> **PROBLEM REQUIREMENTS**: Using the data below, return the stretch from the line that contains "[9,558,301,580] € 89,00" through the line that contains "[35,943,821,978] DOI: 10.4236/ce.2020.115052", both included, exactly as it stands and nothing beyond it.

> **Items listed in a dataset**:
Start of Block

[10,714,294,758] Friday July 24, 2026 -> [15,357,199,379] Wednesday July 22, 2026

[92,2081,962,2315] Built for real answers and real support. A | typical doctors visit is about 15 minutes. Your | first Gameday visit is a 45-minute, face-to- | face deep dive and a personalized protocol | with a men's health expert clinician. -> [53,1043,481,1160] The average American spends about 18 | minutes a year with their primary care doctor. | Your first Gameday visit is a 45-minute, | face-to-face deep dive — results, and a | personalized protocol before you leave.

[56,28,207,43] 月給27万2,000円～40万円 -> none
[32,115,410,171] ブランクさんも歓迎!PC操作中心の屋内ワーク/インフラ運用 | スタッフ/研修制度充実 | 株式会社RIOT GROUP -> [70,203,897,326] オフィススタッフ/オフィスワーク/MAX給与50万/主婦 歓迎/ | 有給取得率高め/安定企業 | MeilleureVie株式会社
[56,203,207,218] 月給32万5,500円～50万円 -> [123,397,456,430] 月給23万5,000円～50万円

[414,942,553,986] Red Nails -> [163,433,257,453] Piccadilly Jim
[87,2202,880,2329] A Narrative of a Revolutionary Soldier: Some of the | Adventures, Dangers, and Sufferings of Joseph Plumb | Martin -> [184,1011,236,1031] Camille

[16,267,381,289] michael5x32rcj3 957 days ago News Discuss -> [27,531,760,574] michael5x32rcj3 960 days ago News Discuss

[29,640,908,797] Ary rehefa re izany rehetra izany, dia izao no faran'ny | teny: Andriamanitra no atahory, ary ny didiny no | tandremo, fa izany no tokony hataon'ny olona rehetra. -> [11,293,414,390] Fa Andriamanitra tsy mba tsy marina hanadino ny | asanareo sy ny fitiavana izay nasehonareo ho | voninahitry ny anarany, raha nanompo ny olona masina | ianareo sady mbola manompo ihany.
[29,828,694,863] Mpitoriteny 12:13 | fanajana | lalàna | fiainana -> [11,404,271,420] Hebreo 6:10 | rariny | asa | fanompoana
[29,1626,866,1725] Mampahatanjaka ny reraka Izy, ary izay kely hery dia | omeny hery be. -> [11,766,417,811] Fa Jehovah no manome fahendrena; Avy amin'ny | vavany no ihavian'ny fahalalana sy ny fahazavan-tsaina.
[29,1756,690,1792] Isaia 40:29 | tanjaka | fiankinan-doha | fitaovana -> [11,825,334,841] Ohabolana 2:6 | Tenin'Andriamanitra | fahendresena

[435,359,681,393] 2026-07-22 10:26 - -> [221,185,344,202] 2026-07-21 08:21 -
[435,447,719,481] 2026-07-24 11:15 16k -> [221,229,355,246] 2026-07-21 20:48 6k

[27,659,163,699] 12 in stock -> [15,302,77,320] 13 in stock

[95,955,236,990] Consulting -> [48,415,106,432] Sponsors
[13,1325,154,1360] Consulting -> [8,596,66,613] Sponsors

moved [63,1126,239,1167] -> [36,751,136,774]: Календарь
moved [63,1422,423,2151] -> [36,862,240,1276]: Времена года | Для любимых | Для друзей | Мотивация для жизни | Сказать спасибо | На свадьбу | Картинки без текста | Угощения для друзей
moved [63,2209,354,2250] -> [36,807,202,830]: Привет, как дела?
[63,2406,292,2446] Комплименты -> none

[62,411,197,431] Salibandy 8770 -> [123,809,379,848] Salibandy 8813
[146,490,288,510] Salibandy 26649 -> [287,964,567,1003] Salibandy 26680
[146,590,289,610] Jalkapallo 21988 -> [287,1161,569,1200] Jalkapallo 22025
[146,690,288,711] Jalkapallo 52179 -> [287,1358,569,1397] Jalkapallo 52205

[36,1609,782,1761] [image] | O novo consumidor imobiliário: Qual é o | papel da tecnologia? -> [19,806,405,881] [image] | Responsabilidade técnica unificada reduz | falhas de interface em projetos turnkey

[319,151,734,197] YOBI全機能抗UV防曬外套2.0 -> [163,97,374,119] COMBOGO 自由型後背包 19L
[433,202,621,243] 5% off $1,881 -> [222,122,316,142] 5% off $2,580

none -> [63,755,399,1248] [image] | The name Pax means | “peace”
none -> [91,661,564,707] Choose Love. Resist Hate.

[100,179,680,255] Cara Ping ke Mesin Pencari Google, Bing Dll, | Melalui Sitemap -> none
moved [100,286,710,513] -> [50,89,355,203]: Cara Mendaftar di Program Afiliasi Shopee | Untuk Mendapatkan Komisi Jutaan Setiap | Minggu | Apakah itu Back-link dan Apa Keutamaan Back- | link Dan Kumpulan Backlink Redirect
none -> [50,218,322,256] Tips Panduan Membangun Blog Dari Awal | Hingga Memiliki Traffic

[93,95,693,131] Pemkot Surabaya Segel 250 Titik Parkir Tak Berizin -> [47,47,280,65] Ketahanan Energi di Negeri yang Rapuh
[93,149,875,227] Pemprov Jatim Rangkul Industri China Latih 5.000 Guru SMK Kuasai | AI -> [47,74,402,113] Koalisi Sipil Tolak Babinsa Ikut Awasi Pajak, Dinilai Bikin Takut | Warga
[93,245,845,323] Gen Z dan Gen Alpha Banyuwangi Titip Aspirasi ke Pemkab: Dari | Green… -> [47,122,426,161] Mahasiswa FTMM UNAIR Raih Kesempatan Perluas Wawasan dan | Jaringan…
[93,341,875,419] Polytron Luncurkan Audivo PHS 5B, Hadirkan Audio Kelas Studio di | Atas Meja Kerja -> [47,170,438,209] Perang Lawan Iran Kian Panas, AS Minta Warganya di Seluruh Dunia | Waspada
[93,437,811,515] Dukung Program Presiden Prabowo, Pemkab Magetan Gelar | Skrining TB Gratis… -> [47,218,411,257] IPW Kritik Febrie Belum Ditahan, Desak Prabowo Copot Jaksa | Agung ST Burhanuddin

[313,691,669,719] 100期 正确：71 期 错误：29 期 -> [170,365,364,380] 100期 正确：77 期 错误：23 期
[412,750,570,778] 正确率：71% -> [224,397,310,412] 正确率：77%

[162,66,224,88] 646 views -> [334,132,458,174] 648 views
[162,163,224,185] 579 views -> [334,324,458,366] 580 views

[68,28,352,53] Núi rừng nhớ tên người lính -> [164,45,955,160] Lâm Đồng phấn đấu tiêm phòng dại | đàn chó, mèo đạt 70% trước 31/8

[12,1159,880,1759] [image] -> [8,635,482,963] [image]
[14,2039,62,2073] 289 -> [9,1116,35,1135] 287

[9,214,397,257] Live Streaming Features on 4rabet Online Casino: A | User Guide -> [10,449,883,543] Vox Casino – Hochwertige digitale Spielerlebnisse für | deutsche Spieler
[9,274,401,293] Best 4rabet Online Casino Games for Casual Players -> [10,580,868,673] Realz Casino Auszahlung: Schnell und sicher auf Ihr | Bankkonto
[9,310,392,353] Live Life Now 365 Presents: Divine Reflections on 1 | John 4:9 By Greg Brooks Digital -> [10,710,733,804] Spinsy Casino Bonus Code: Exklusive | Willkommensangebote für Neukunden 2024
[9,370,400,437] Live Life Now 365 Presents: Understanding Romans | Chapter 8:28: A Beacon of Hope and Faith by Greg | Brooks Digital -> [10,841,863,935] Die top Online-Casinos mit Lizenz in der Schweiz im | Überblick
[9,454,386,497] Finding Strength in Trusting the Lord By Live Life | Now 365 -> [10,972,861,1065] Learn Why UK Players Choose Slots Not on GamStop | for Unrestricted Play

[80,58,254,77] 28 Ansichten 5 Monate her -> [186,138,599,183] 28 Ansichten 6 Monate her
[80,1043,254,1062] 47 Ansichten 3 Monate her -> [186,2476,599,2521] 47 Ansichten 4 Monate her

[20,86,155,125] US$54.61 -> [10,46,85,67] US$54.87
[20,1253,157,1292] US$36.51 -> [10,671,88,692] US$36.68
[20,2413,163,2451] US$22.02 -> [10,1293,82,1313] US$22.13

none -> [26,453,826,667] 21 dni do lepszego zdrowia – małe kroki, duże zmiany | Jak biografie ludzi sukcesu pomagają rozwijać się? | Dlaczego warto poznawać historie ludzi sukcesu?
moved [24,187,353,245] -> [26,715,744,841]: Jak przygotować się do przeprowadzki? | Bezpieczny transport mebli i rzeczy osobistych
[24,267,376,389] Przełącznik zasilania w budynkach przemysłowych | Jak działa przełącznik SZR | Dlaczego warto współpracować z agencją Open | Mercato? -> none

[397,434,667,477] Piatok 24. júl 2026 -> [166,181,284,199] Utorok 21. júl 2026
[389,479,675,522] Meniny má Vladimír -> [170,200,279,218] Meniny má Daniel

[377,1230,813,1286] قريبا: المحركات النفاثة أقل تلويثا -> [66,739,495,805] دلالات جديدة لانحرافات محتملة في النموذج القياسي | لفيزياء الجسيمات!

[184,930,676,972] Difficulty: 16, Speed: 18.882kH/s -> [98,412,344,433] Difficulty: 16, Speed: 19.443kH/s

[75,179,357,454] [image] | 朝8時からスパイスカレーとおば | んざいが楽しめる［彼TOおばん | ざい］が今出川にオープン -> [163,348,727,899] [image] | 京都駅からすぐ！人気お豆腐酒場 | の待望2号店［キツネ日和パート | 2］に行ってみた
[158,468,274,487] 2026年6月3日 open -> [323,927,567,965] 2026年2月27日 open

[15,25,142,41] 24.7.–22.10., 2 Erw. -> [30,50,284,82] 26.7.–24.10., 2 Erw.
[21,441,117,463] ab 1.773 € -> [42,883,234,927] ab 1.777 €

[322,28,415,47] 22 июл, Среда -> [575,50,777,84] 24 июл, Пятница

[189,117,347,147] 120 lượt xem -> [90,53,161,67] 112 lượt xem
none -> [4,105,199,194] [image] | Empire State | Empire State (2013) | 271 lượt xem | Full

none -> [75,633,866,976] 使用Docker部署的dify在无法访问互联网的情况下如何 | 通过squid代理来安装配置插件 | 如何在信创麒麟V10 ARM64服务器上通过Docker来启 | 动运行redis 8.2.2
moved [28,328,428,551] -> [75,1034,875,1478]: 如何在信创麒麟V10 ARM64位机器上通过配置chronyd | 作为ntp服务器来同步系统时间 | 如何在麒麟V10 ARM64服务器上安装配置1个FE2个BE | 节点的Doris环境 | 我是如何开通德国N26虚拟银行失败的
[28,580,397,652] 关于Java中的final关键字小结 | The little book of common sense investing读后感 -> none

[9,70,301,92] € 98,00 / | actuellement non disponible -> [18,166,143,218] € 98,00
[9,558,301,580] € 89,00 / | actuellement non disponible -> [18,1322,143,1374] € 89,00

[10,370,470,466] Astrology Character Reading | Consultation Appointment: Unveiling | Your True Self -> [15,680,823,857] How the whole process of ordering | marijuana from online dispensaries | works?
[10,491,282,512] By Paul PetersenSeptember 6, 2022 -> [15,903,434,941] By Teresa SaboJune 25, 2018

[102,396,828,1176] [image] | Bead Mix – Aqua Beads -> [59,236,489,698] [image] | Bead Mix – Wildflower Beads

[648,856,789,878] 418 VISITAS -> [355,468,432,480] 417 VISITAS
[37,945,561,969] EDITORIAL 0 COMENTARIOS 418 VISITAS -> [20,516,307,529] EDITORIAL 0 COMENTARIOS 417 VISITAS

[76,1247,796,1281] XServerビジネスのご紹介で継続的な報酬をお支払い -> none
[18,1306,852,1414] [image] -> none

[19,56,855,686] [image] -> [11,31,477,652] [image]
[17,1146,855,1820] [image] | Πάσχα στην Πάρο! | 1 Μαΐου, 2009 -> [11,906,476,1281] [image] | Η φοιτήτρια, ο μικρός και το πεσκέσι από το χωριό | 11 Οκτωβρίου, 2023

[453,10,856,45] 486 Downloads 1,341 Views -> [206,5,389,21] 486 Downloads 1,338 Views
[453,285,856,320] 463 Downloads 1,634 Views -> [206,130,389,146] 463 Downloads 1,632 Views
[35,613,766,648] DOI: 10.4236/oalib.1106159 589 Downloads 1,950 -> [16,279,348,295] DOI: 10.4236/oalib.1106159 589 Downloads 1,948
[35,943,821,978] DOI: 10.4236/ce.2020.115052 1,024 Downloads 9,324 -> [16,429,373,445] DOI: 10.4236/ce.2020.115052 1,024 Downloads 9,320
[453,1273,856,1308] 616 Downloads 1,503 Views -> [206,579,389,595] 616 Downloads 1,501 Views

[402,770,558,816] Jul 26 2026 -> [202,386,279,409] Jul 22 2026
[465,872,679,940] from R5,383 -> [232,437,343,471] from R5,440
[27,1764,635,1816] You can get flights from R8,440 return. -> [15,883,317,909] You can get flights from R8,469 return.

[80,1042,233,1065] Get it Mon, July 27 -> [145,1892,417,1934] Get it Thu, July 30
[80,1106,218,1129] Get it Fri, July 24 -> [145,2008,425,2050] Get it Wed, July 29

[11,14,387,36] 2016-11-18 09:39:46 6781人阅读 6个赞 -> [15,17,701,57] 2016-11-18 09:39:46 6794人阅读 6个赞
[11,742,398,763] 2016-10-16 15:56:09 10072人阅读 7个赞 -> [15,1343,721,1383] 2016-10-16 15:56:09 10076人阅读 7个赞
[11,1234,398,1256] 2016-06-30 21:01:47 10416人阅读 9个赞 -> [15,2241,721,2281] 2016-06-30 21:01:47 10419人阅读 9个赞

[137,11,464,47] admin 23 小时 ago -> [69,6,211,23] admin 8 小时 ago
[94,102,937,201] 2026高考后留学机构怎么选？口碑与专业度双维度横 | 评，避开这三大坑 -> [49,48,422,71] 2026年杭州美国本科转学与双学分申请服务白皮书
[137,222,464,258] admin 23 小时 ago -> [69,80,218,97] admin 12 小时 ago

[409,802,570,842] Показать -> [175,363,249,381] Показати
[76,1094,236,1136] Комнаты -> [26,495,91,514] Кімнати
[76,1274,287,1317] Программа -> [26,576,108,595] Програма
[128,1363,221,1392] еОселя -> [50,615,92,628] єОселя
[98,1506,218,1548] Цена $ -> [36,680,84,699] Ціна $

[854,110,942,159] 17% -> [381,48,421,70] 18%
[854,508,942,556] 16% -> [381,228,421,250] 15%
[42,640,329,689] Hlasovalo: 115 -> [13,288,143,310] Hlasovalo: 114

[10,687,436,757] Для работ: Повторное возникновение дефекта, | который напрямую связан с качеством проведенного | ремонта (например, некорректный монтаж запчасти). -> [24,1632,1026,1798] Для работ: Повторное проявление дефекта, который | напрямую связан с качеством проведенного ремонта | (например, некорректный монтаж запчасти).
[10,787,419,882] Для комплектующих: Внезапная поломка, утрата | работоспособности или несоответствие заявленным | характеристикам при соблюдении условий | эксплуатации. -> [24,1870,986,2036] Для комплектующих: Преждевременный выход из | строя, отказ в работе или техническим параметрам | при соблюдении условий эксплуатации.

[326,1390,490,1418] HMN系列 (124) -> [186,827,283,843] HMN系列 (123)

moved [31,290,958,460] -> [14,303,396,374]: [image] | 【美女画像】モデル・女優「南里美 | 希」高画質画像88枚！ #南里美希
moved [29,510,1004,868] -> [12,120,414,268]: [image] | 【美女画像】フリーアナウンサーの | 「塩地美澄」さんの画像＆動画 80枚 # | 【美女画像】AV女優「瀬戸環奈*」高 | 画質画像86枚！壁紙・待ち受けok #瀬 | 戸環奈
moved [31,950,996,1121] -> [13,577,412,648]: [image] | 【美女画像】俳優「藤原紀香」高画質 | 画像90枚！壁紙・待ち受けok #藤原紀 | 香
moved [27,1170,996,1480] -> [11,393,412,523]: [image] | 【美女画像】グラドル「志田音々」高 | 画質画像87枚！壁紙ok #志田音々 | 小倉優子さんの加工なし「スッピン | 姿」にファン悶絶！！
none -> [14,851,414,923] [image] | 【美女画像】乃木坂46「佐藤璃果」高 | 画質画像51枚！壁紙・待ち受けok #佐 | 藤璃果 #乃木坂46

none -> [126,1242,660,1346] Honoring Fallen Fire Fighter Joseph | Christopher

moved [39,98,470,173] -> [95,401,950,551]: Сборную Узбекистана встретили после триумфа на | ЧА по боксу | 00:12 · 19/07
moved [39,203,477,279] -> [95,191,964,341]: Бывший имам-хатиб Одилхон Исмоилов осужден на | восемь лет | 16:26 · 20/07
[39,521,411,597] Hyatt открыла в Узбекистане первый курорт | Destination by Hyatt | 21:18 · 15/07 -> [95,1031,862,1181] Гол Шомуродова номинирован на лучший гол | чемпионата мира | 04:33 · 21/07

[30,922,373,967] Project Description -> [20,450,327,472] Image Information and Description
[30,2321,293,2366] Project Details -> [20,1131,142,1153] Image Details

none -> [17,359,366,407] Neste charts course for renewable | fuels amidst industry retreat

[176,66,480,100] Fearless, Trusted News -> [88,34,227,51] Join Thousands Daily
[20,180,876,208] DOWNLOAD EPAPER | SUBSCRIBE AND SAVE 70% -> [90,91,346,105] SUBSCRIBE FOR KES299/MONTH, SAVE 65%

End of Block

> **EXERCISE SOLUTION**:
[9,558,301,580] € 89,00 / | actuellement non disponible -> [18,1322,143,1374] € 89,00

[10,370,470,466] Astrology Character Reading | Consultation Appointment: Unveiling | Your True Self -> [15,680,823,857] How the whole process of ordering | marijuana from online dispensaries | works?
[10,491,282,512] By Paul PetersenSeptember 6, 2022 -> [15,903,434,941] By Teresa SaboJune 25, 2018

[102,396,828,1176] [image] | Bead Mix – Aqua Beads -> [59,236,489,698] [image] | Bead Mix – Wildflower Beads

[648,856,789,878] 418 VISITAS -> [355,468,432,480] 417 VISITAS
[37,945,561,969] EDITORIAL 0 COMENTARIOS 418 VISITAS -> [20,516,307,529] EDITORIAL 0 COMENTARIOS 417 VISITAS

[76,1247,796,1281] XServerビジネスのご紹介で継続的な報酬をお支払い -> none
[18,1306,852,1414] [image] -> none

[19,56,855,686] [image] -> [11,31,477,652] [image]
[17,1146,855,1820] [image] | Πάσχα στην Πάρο! | 1 Μαΐου, 2009 -> [11,906,476,1281] [image] | Η φοιτήτρια, ο μικρός και το πεσκέσι από το χωριό | 11 Οκτωβρίου, 2023

[453,10,856,45] 486 Downloads 1,341 Views -> [206,5,389,21] 486 Downloads 1,338 Views
[453,285,856,320] 463 Downloads 1,634 Views -> [206,130,389,146] 463 Downloads 1,632 Views
[35,613,766,648] DOI: 10.4236/oalib.1106159 589 Downloads 1,950 -> [16,279,348,295] DOI: 10.4236/oalib.1106159 589 Downloads 1,948
[35,943,821,978] DOI: 10.4236/ce.2020.115052 1,024 Downloads 9,324 -> [16,429,373,445] DOI: 10.4236/ce.2020.115052 1,024 Downloads 9,320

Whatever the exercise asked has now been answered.